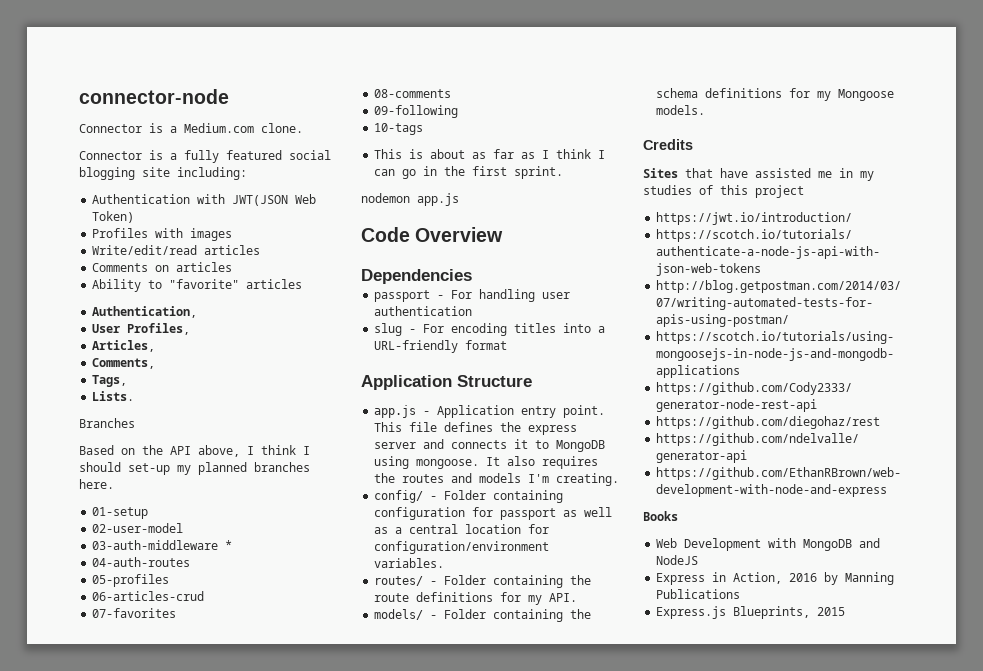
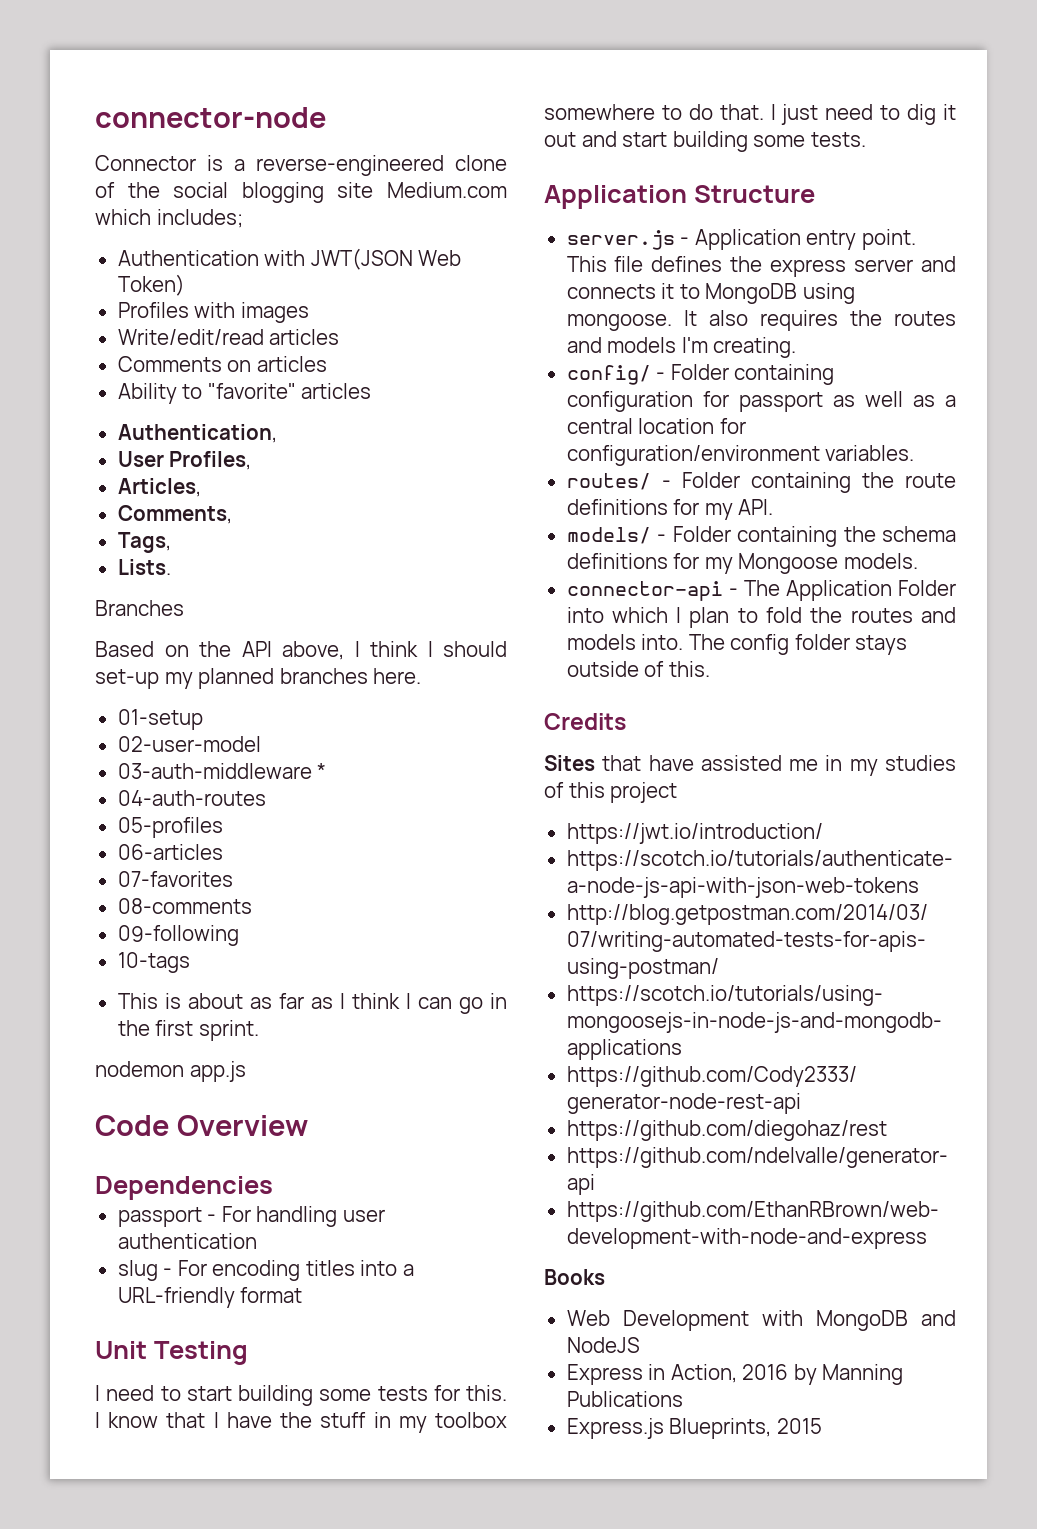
[184,123,303,133] [79,150,331,163] [79,167,247,180] Medium.com clone. // Connector is a fully featured social blogging site including: -> [256,155,507,176] [95,182,508,203] [95,209,243,228] reverse-engineered clone of the social blogging site Medium.com which includes;
[92,591,205,601] 06-articles-crud -> [117,844,223,860] 06-articles
(508, 345) none -> [95,1341,248,1365] [95,1385,507,1406] [95,1412,508,1433] [544,104,957,125] [544,131,866,152] // Unit Testing // I need to start building some tests for this. I know that I have the stuff in my toolbox somewhere to do that. I just need to dig it out and start building some tests.
[374,405,417,418] app.js -> [566,230,675,250] server.js
(706, 110) none -> [566,580,956,601] [566,607,956,628] [566,634,908,655] [566,661,710,677] // connector-api - The Application Folder into which I plan to fold the routes and models into. The config folder stays outside of this.

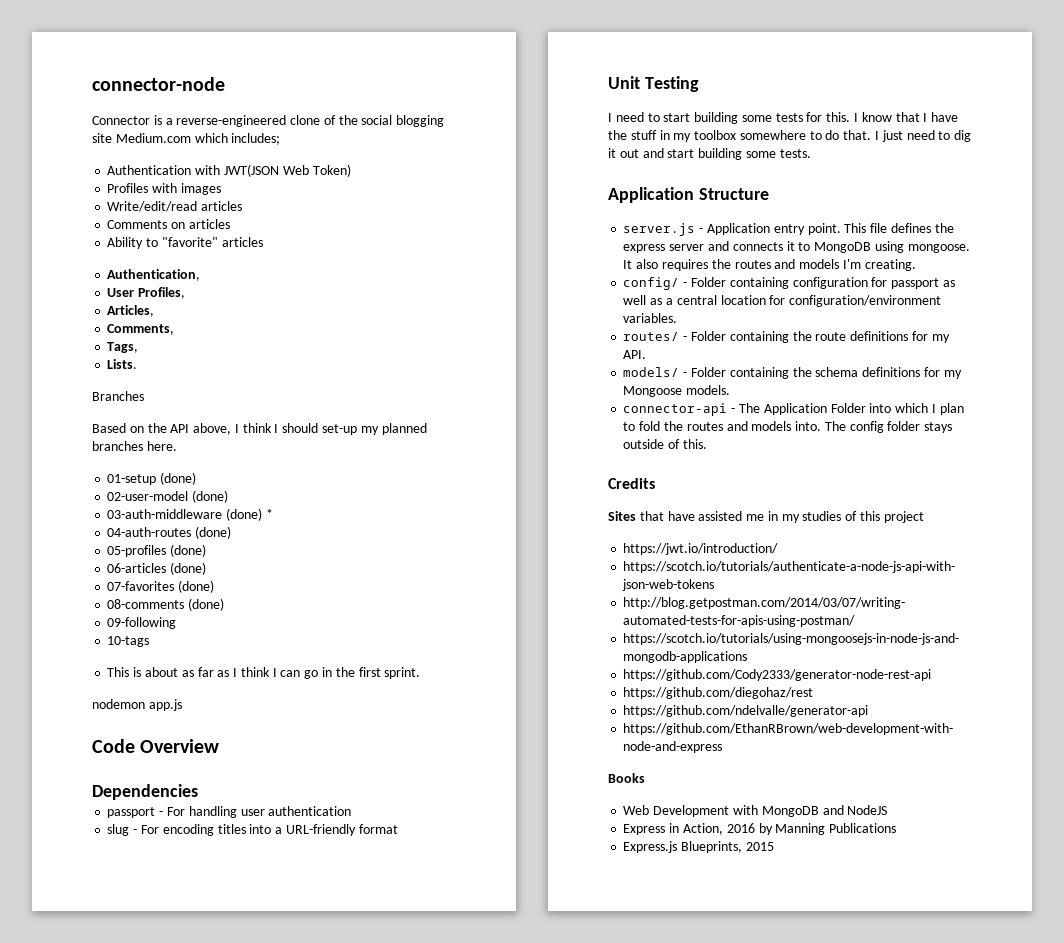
(203, 719) none -> [160,472,197,485] (done)
(261, 744) none -> [192,490,229,503] (done)
(312, 771) none -> [226,508,263,521] (done)
(266, 798) none -> [195,526,232,539] (done)
(223, 827) none -> [170,544,207,557] (done)
(223, 852) none -> [170,562,207,575] (done)
(233, 879) none -> [178,580,215,593] (done)
(252, 906) none -> [188,598,225,611] (done)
____________
• [EXERCISE AIM]: No line before the one with "(223, 852) none -> [170,562,207,575] (done)" belongs in the answer; copy that line and the rest of the records exactly.

• [YOUR RESPONSE]:
(223, 852) none -> [170,562,207,575] (done)
(233, 879) none -> [178,580,215,593] (done)
(252, 906) none -> [188,598,225,611] (done)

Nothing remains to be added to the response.